One of the most common questions teachers ask at the end of a unit on the Reconstruction era is “Was Reconstruction a success or a failure?” And it’s no accident.
State and school district standards across the country ask students to, in the words of one Texas state standard, “describe and analyze the successes and failures of Reconstruction.” Textbooks and curriculum follow suit. In their “Topic Closer” on Reconstruction, U.S. History Interactive, published by Savvas Learning Company — formerly Pearson K12 Learning, asks students to write on what they have learned about the “successes and failures” of “Reconstruction measures.”
However, the debate about the “successes and failures” of Reconstruction was framed by the racist and discredited Dunning School. This group of historians argued that Reconstruction “failed” due to the faults of Black people. As Dunning School historian William Watson Davis wrote in The Civil War and Reconstruction in Florida, “The attempt to found a commonwealth government upon the votes of an ignorant negro electorate proved a failure. It was an injustice to blacks and whites.” . . .

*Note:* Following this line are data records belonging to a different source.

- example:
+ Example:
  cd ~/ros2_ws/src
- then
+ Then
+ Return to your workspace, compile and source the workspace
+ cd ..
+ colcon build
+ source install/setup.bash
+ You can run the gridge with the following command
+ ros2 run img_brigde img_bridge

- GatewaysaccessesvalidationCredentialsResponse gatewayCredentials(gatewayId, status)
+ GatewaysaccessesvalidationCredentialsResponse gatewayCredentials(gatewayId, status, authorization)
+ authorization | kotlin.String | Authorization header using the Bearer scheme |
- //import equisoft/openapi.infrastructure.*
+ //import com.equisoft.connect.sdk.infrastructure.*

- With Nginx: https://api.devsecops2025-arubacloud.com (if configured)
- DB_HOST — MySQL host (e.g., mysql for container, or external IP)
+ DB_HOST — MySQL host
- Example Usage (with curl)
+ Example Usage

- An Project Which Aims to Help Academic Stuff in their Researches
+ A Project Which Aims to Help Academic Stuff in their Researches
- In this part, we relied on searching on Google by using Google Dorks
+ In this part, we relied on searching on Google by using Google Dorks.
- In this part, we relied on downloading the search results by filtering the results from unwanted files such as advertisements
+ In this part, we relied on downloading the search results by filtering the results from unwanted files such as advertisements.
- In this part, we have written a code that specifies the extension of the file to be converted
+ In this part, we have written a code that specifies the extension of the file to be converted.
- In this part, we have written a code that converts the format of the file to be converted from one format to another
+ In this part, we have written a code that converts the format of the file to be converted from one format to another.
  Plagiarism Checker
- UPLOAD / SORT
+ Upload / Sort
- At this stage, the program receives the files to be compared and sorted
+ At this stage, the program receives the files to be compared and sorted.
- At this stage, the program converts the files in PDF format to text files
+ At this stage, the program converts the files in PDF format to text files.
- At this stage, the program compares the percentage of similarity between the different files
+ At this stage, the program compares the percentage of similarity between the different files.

The Dunning School interpretation of Reconstruction remained the dominant portrayal of the era until the Civil Rights Movement forced a reexamination of Black history in the 1960s. Yet despite decades of new scholarship on Reconstruction, K–12 curriculum is still too often stuck in a framework shaped by the Dunning School. As the Zinn Education Project report on Reconstruction state standards argues:
The “successes and failures” framing often neglects to ask “for whom?” and encourages inaccurate and white supremacist Reconstruction education today. It undercuts the era’s on-the-ground movements, disconnecting the actions of people from the consequences of history. It belies the radical possibilities, unparalleled civil rights progress, and devastating white supremacist terror that are all so characteristic of Reconstruction. It assumes a sense of passivity, often asking students to consider only elites or vague monolithic entities like entire states or bodies of government as primary actors building toward inevitable outcomes. In so doing, this framing separates the genuine achievements of Reconstruction from the coalitions of Black people who made them possible and the racist dismantlers who deliberately rolled them back.
For several years, I’ve been ending my unit on Reconstruction with a better question: “Who — and/or what — Killed Reconstruction?” Most textbook accounts point the finger exclusively at the Ku Klux Klan and white supremacist terrorists who violently attacked Black people and their allies throughout the South. With my Rethinking Schools colleagues Bill Bigelow and Ursula Wolfe-Rocca, I co-wrote a trial role play that encourages students to take a broader view of Reconstruction’s demise looking at the role of the major political parties and their wealthy backers, the racism of poor white people, and the systems of white supremacy and capitalism.
The trial begins from the premise that the death of Reconstruction was a terrible crime with disastrous consequences for the United States and the world.
Continue reading this article with the trial role play lesson at Rethinking Schools.
It’s not often that you find teenagers volunteering information about what’s happening in history class to their parents, but during family conferences, families wanted to know more about this “trial” that their students had been talking about. A set of twins compared notes across classes on the drive home from school, another student had his mom call her friend who was a DA to help prepare for the big day. It was conversations like these that made me grateful for the Reconstruction trial activity.
I was impressed with our freshmen students tackling such complex topics with confidence — supporting their arguments with evidence and pushing one another to defend their thinking. This activity not only provided an opportunity for students to engage with meaningful questions and information, but it also helped to solidify our learning community and prompted students to write well-crafted essays.
It was so gratifying to see the many directions that students took their writing. Some explored the question “How does one prosecute a system?” Others explored “How are white supremacy and capitalism dependent on one another?” Others explored the ways in which the poor white community was manipulated by those in power. Although, of course, there are ways in which I will adapt this learning for current students, I can’t imagine teaching this unit again without it.